■ **Instructions for the task**:
Show every line of the data where the word "tlabel" can be found.

■ **Data shown**:
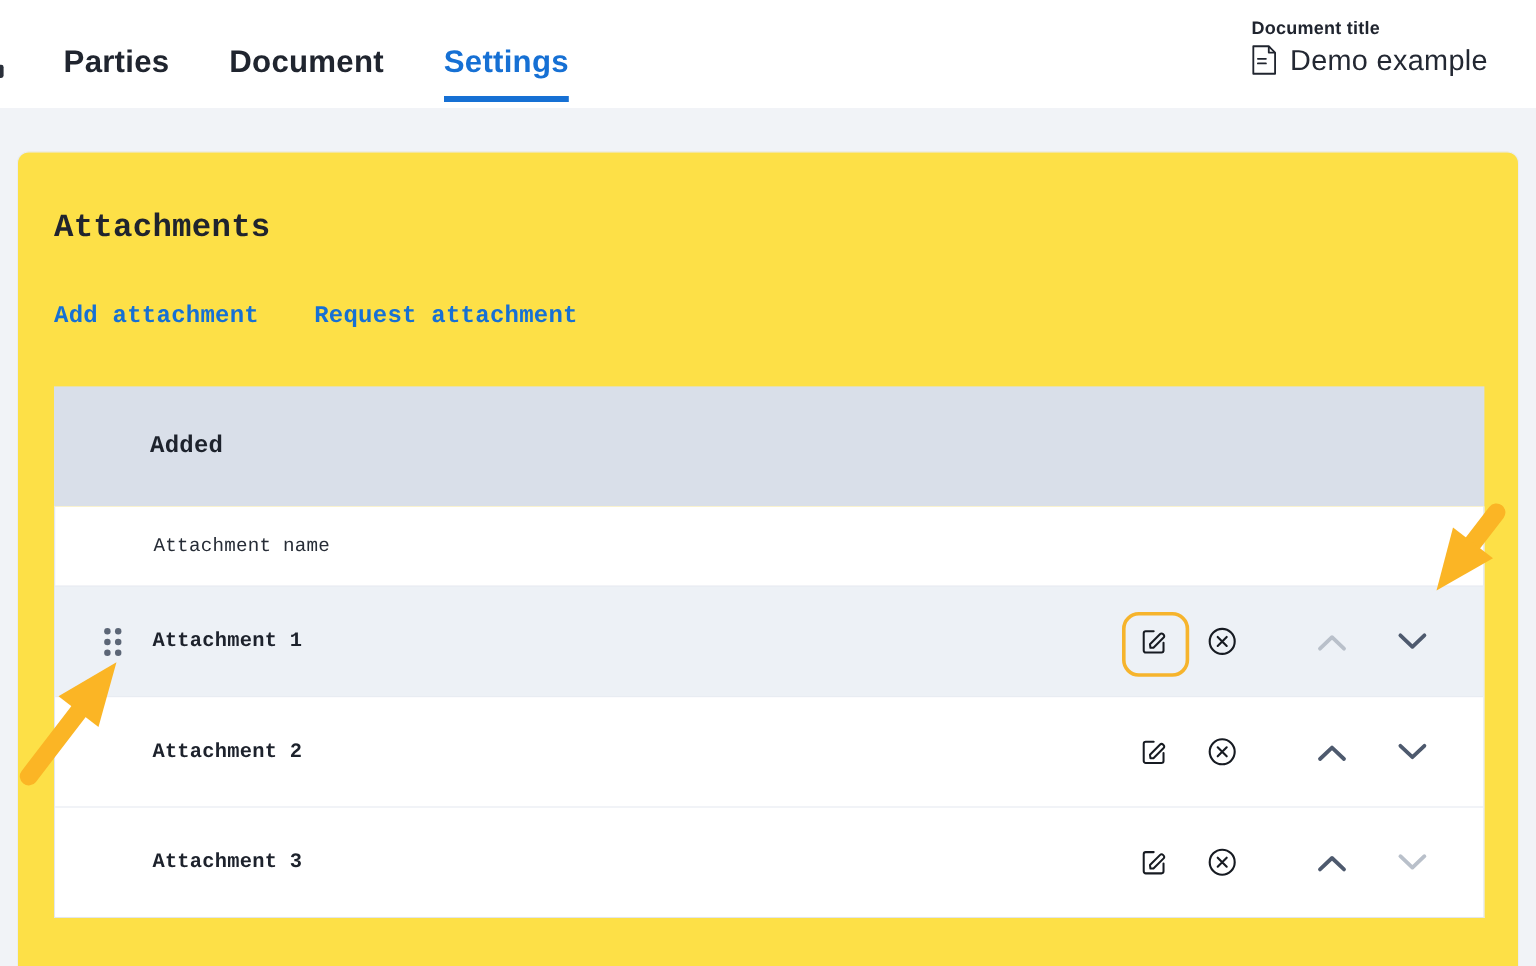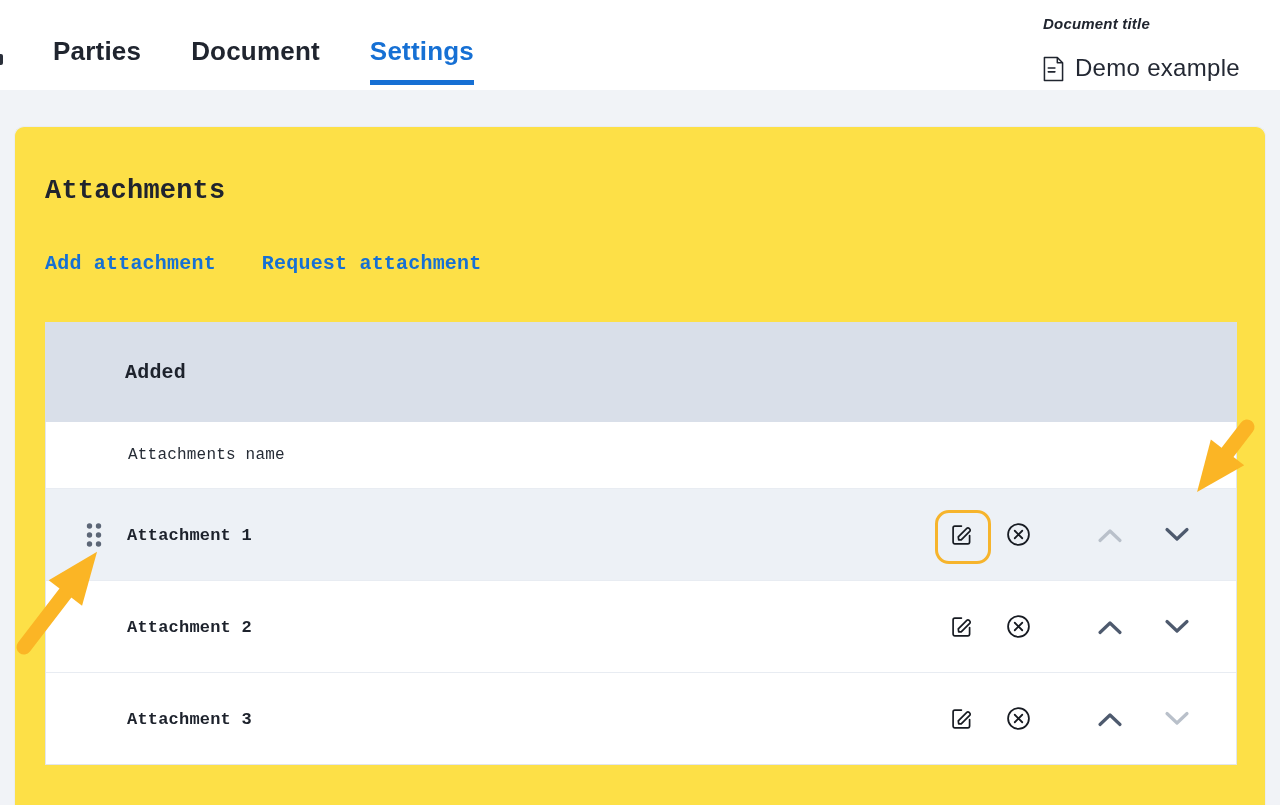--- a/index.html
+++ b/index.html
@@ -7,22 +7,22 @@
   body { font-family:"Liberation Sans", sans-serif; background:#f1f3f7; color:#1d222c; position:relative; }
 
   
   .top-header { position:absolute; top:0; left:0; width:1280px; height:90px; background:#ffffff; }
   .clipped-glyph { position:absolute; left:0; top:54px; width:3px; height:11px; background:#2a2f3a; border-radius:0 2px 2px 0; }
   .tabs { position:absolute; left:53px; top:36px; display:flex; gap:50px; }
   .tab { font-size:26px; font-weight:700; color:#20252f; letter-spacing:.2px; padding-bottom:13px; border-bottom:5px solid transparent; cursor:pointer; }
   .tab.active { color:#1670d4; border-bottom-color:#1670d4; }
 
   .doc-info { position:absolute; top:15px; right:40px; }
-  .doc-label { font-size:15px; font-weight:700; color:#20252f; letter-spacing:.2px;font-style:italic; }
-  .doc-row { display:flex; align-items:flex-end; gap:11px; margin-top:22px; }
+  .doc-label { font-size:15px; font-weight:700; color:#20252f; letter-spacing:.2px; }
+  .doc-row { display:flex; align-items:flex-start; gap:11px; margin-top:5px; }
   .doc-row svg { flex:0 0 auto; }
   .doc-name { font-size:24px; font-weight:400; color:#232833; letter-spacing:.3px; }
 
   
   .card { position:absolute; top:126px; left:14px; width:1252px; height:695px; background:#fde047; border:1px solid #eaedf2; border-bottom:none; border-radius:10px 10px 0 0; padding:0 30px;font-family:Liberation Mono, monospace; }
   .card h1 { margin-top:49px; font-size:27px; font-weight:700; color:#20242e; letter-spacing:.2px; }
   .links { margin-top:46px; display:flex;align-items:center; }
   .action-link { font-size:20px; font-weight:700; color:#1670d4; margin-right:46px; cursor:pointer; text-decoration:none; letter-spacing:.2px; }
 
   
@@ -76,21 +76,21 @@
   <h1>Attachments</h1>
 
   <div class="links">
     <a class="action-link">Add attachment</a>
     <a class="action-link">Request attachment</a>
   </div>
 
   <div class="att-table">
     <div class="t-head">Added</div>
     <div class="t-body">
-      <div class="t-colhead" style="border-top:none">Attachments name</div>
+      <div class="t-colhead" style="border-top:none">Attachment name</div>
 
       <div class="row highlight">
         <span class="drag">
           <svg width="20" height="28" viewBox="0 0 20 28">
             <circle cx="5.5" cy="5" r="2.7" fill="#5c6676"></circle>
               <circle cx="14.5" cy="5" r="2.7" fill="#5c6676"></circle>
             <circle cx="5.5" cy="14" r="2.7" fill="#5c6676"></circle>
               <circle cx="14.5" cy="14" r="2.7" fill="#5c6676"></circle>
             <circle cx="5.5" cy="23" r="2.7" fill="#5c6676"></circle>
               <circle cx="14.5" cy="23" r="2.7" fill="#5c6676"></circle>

...

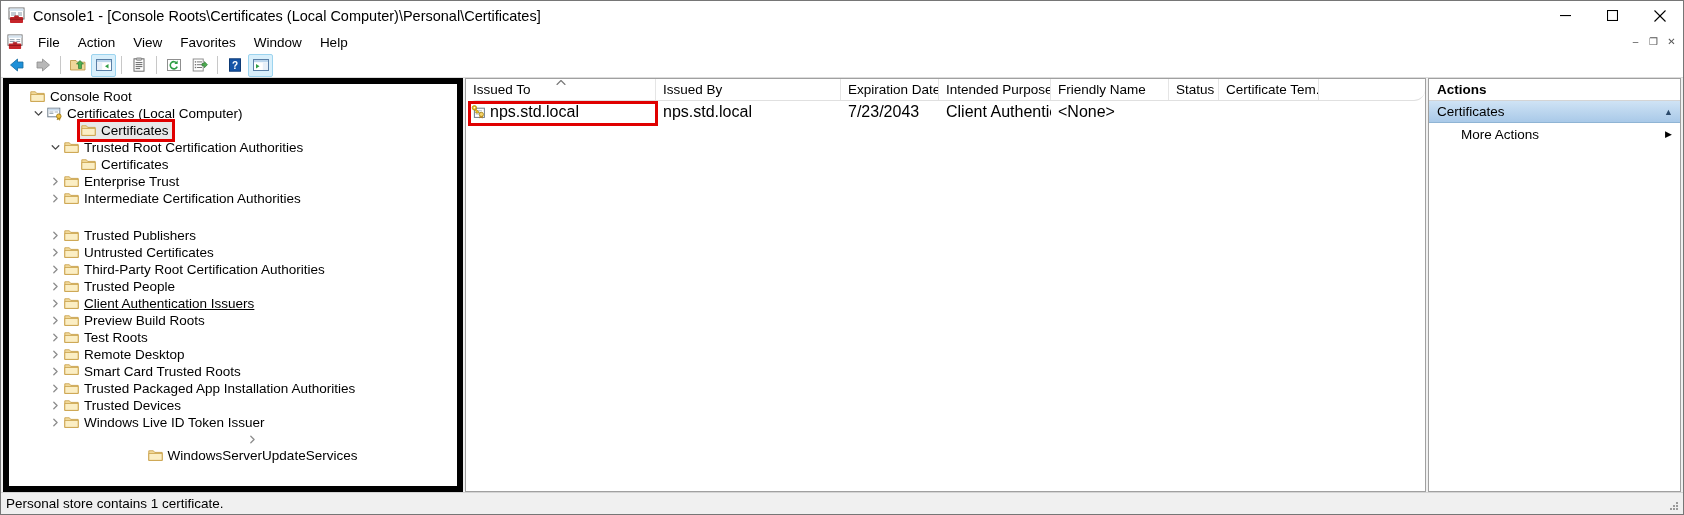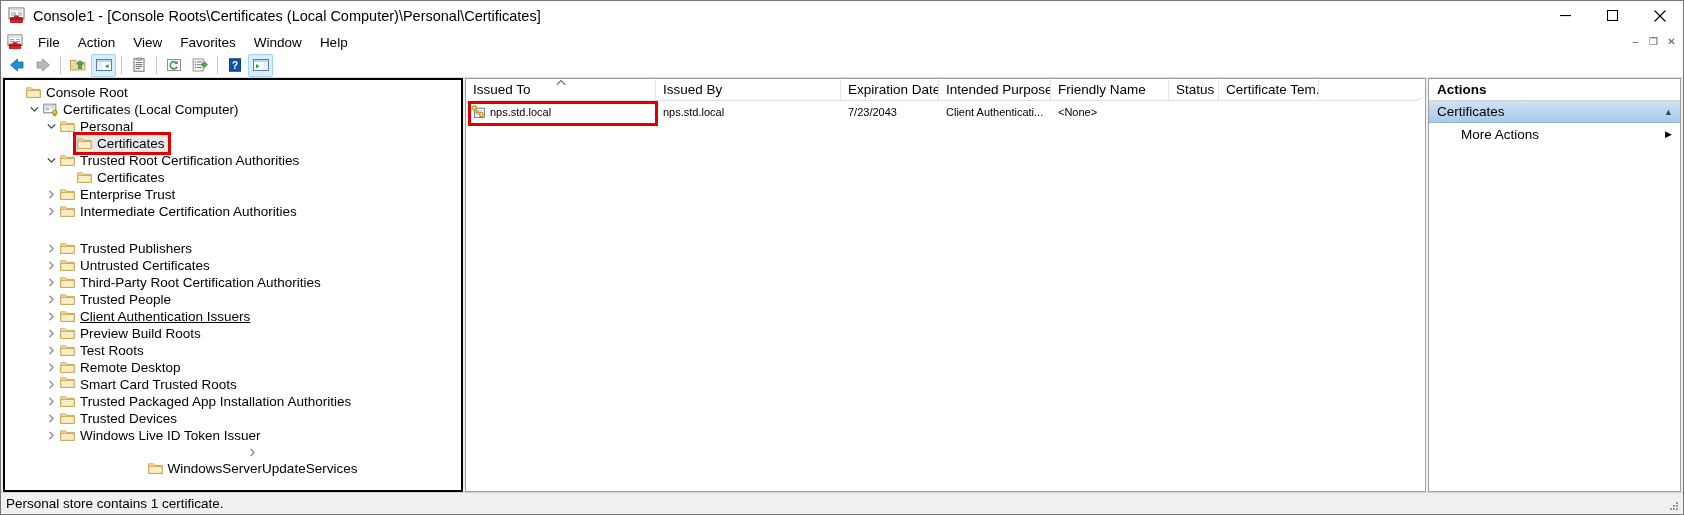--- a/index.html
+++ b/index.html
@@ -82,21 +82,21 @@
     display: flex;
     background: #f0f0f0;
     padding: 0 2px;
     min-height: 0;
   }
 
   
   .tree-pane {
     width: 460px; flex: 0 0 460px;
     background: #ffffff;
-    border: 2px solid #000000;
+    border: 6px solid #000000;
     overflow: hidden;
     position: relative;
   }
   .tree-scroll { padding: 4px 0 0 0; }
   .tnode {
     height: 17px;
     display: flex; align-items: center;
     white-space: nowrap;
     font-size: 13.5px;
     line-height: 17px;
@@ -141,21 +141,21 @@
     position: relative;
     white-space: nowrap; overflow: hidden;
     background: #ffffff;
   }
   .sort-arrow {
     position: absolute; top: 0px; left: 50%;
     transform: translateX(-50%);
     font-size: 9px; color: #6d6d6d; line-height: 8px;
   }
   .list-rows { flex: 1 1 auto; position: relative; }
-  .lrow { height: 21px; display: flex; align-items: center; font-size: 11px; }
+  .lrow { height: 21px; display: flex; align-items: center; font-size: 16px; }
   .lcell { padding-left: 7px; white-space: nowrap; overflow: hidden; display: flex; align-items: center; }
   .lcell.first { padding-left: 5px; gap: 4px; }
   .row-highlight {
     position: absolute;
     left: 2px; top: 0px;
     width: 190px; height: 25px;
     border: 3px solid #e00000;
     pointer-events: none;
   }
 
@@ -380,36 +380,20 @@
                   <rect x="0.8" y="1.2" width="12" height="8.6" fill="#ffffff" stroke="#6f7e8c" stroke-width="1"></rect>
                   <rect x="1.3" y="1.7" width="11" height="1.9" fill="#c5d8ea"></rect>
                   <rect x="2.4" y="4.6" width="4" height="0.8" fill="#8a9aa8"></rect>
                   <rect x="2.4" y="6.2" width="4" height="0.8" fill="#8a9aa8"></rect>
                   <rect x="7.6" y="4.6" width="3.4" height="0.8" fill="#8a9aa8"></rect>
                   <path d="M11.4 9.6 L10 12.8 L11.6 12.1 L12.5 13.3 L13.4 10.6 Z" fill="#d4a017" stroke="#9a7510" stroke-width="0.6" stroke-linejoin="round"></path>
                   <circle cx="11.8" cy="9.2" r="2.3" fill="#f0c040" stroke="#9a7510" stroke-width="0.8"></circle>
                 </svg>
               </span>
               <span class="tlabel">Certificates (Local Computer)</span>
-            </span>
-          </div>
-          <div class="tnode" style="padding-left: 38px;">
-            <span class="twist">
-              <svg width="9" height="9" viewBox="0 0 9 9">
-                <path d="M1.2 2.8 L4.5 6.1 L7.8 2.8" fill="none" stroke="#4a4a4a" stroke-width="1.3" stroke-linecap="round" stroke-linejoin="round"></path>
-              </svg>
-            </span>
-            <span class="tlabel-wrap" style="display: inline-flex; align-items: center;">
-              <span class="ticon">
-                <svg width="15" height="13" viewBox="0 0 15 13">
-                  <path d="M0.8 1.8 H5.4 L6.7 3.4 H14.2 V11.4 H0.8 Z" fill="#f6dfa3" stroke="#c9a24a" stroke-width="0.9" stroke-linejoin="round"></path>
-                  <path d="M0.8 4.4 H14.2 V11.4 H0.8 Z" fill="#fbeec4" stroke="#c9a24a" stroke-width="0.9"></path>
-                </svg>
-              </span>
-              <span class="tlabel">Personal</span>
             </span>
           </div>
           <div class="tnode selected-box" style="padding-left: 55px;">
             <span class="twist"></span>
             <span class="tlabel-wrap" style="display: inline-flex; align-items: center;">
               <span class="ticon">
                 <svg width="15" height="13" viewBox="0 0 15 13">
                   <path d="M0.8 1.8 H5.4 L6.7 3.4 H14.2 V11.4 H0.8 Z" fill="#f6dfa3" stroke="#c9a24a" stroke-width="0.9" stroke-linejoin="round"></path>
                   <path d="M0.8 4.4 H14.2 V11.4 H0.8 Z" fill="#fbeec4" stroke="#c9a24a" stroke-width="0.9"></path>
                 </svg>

==

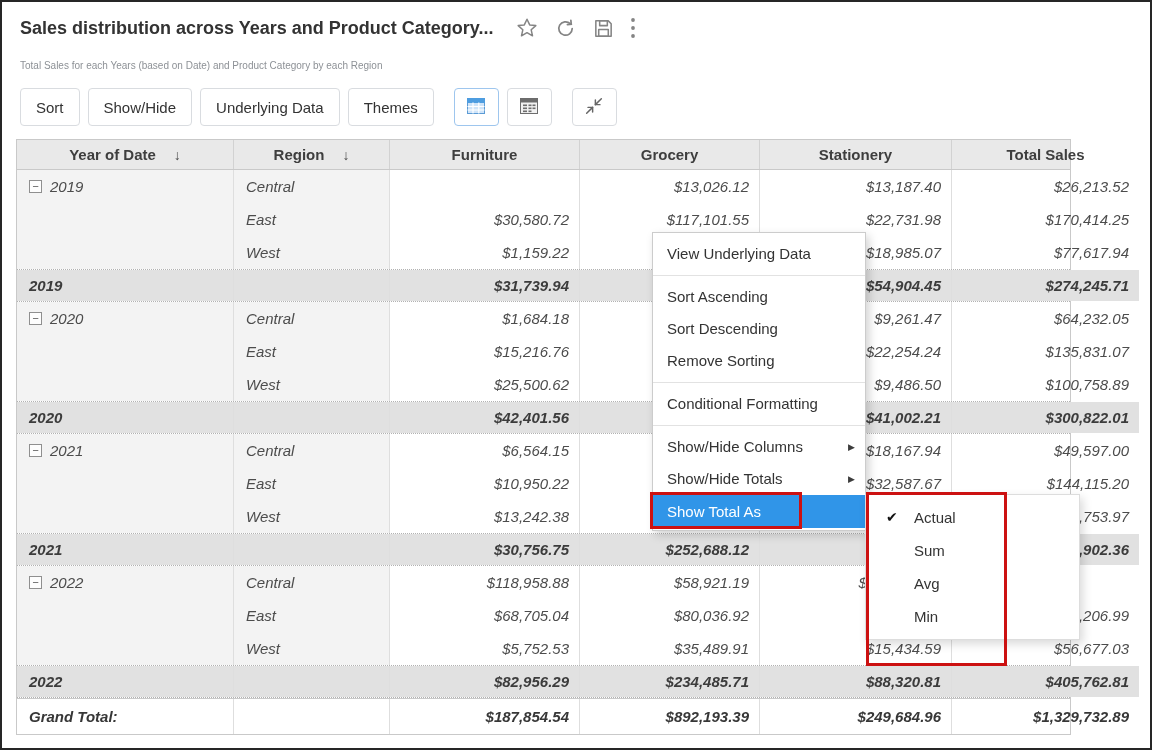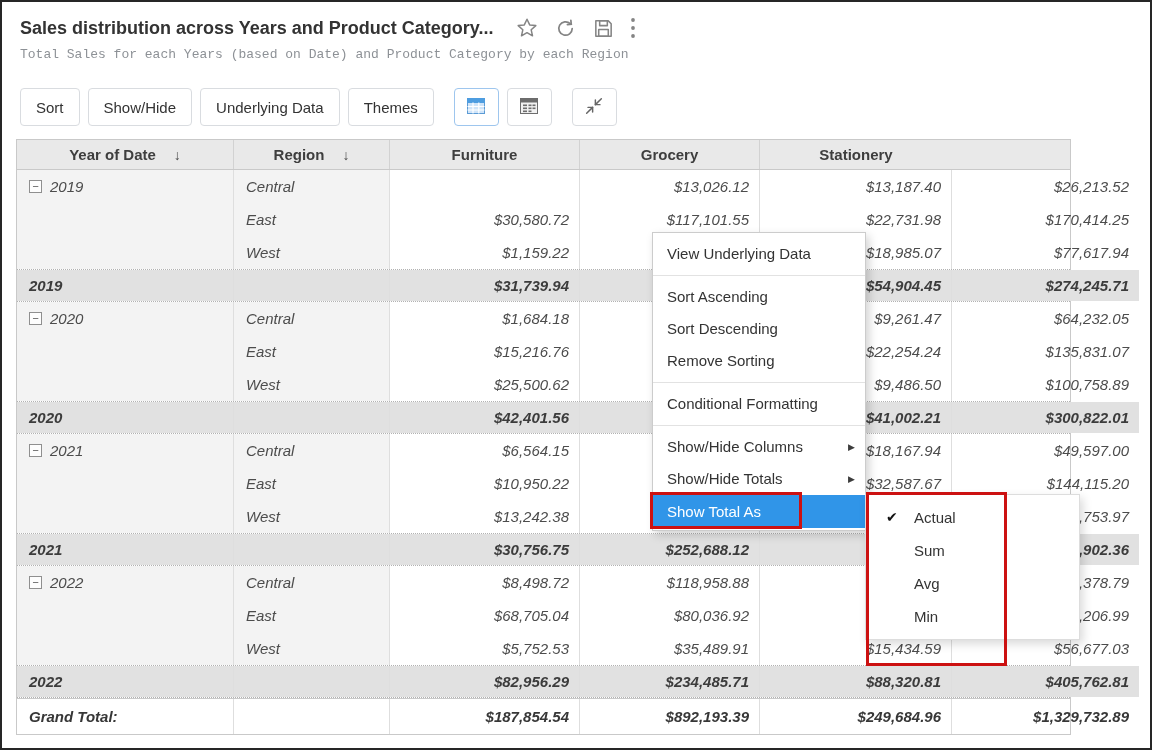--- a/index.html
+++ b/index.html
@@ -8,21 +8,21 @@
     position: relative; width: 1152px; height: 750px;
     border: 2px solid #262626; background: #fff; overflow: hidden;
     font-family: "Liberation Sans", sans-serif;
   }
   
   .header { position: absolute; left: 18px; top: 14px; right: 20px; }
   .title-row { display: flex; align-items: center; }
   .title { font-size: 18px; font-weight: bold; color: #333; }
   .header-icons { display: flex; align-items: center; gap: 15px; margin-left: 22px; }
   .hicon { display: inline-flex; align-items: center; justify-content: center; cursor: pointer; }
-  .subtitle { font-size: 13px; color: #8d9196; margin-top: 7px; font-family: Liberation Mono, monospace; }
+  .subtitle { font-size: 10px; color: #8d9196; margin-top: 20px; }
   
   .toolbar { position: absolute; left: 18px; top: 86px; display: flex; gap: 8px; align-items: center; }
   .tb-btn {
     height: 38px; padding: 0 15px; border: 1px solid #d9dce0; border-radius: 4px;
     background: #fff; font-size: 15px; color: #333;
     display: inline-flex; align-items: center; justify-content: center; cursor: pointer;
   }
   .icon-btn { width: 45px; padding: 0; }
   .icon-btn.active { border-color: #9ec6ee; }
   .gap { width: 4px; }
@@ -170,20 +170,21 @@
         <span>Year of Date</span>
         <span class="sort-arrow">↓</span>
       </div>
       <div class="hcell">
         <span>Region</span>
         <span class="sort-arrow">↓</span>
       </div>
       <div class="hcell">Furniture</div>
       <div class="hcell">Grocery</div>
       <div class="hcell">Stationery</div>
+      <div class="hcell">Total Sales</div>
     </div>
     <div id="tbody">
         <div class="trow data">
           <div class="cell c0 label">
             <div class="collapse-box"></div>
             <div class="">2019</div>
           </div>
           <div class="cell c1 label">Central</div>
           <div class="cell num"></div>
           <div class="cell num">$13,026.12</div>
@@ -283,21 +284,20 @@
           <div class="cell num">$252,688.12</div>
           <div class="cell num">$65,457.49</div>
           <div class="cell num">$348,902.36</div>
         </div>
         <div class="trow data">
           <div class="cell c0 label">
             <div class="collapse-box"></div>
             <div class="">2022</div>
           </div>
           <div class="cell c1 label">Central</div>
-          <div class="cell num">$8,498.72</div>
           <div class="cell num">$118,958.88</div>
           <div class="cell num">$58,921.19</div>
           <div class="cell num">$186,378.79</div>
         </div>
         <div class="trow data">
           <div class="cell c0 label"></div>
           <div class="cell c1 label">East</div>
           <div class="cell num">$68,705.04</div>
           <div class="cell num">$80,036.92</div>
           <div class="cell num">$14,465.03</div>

■ **Response below**:
               <span class="tlabel">Certificates (Local Computer)</span>
-            <span class="tlabel-wrap" style="display: inline-flex; align-items: center;">
-              <span class="tlabel">Personal</span>
             <span class="tlabel-wrap" style="display: inline-flex; align-items: center;">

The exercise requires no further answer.